Mid-Michigan Medical Firm Develops Device to Improve Sepsis Treatment


A new device developed by Williamston-based Centurion Medical Products, near Lansing, works to ensure a precise pressure measurement for central line insertion and in the treatment of sepsis, among other uses.

“Compass gives the clinician pressure data quickly and conveniently,” says Tom Archipley, president and CEO of Centurion Medical Products. “It provides a faster treatment path and confirmation of success in critical or life-threatening situations such as sepsis or placing a central venous catheter. It can avoid high risk errors such as mistakenly missed compartment syndrome.”
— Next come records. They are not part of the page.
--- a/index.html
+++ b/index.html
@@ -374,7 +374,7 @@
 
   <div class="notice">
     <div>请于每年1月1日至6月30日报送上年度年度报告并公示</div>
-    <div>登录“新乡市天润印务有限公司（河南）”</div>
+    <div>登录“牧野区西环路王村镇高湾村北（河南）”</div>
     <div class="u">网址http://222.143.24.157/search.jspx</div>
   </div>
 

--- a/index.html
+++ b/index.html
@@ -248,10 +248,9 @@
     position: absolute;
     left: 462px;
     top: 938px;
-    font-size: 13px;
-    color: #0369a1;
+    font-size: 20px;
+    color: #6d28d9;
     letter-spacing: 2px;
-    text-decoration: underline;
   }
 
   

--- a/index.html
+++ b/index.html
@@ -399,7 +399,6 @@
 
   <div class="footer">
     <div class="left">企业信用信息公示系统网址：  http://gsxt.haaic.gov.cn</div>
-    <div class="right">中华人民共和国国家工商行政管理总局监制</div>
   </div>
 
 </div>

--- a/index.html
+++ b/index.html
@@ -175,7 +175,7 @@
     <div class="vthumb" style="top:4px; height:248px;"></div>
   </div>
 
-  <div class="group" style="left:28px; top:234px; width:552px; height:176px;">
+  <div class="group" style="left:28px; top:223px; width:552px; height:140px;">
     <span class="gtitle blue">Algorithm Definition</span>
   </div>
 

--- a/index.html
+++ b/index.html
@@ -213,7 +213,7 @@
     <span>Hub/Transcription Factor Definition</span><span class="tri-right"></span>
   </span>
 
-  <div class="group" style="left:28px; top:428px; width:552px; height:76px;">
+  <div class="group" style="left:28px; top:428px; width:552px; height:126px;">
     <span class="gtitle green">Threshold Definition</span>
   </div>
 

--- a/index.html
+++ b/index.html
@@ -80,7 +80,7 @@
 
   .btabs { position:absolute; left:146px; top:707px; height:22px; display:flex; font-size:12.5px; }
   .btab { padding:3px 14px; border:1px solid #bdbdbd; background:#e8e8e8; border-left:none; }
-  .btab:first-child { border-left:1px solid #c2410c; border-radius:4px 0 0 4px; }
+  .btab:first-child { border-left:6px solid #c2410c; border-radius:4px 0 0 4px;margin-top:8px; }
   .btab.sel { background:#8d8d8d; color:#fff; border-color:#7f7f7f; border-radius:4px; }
Archipley says the device is an alternative to cabled pressure transduction setups and manometers, an instrument that uses a column of liquid to measure pressure. He says Compass can be used to measure pressure for lumbar punctures (used to obtain information about the cerebrospinal fluid) and for sepsis management. Sepsis is a potentially life-threatening complication of an infection.

Sepsis is the most expensive condition treated in U.S. hospitals, costing more than $20 billion in 2011 and increasing on average annually by nearly 12 percent, according to the Agency for Healthcare Research and Quality.

He says Compass features a sterile, single-use attachment; instant calibration for precise readings; and displays quantitative data for use in electronic medical record documentation.

Archipley says Compass digital pressure monitors are available throughout the U.S. and at all Veteran’s Administration hospitals and federal government facilities.

Centurion, founded in 1961, has more than 1,100 employees. The company has developed a variety of medical products including instrument trays, catheters, and dressings.